Man Takes His Own Life After Being Separated From Family at U.S.-Mexico Border

Hundreds of immigrant rights advocates and others participate in rally and and demonstration at the Federal Building in lower Manhattan against the Trump administration's policy that enables federal agents to take migrant children away from their parents at the border on June 1, 2018 in New York, United States. Spencer Platt/Getty Images

After being separated from his wife and three-year-old son when trying to cross the border into the U.S. last month, Marco Antonio Muñoz took his own life while being held in custody at a Texas jail.

The sheriff's report, obtained by The Washington Post, stated that the 39-year-old Honduran man was found on the floor of his jail cell. The cause of death was defined as a "suicide in custody."

Border patrol agents told the Post that after being told he would have to be separated from his family Muñoz "lost it" and as a result physical force had to be used to take the child from his arms.

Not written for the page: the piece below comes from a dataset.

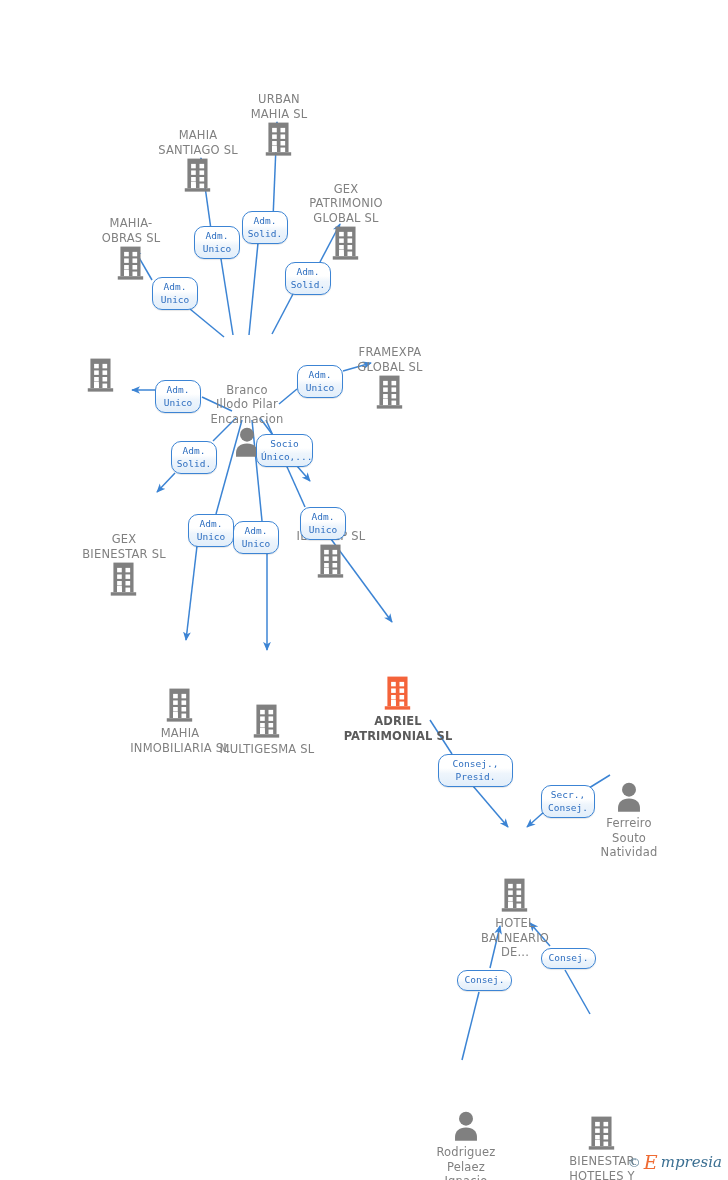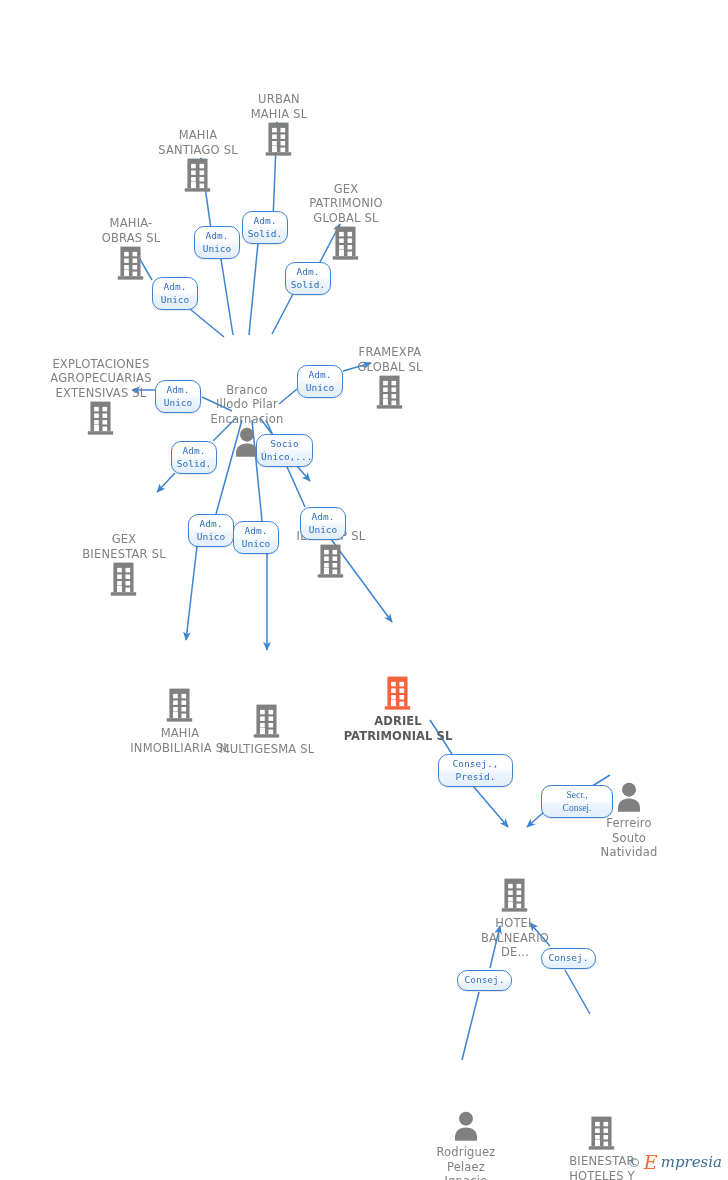"EXPLOTACIONES" div.node-label { html: <div>EXPLOTACIONES AGROPECUARIAS EXTENSIVAS SL</div> -> none }
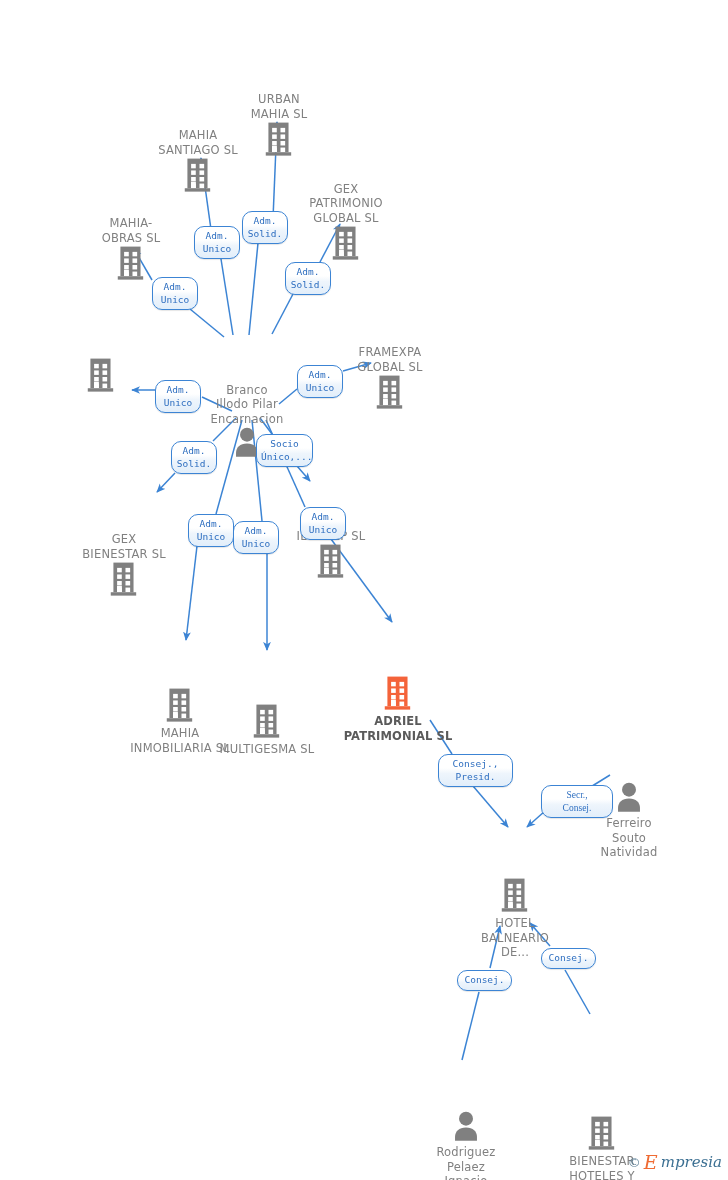"Secr.," div.chip { font-family: Liberation Serif, serif -> none; width: 72px -> 54px }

His agitated state caused the agents to take him to a more secure location than a simply local jail, so Muñoz was brought to an isolation cell at the Starr County Jail in Rio Grande City. Officers booked Muñoz at nearly 10:00 p.m. on May 12 and reportedly checked on the man every 30 minutes. But the next morning they found him dead in his cell.

The incident has yet to be publicly announced by the Department of Homeland security.

This isn’t the America we want to live in.

We have the power to end family separation. #FamiliesBelongTogether

— ACLU (@ACLU) June 9, 2018

Muñoz's death occurred around the same time the Trump administration announced its "zero tolerance" policy when it comes to the prosecution of all immigrants who attempt to enter the country illegally. The administration made clear that while there is no single law mandating that children be separated from their parents at the border, that is often the result when a guardian becomes incarcerated.

A new report from the administration, as reported by Reuters, estimates that almost 1,800 families were separated at the U.S.-Mexico border from October 2016 through February 2018. An anonymous government official told Reuters that these numbers have risen even higher in recent weeks, though there's no data available to the public on the exact amount of families separated since February.

These policies have drawn a lot of criticism and Democrats have recently introduced legislation that aims to prevent family separation at the border. The bill would only allow children to be separated from their families if they are signs of abuse, neglected, or being trafficked.

Civil rights groups have also taken action against the Trump administration's policies. The American Civil Liberties Union has filed a class action lawsuit against the federal government for separating families seeking lawful immigration status.

Marco Antonio Munoz was seperated from his son at the border. He was so distraught he killed himself in a detention center.

Say his name.#FamiliesBelongTogther

A family was separated at the border, and this distraught father took his own life

— Paola Mendoza (@paolamendoza) June 9, 2018

Immigration and Customs Enforcement chief Thomas Homan defended family separation when speaking to the United Nations last week stating that while "it's sad to see children cry when you take a parent out of a home" it "doesn't mean that we ignore the law."